Aim of the exercise: Which lines run from the one containing "Sample X27 |" to the last line of the entries? Return them exactly, with nothing more.

Provided records:

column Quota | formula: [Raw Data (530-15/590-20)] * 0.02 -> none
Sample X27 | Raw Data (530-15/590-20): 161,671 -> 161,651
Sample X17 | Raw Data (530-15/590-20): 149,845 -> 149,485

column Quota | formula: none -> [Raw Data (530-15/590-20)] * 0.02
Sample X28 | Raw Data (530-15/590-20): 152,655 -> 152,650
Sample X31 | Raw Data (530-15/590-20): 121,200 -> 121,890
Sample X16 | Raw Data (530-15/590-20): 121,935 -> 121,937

Answer to this task:
Sample X27 | Raw Data (530-15/590-20): 161,671 -> 161,651
Sample X17 | Raw Data (530-15/590-20): 149,845 -> 149,485

column Quota | formula: none -> [Raw Data (530-15/590-20)] * 0.02
Sample X28 | Raw Data (530-15/590-20): 152,655 -> 152,650
Sample X31 | Raw Data (530-15/590-20): 121,200 -> 121,890
Sample X16 | Raw Data (530-15/590-20): 121,935 -> 121,937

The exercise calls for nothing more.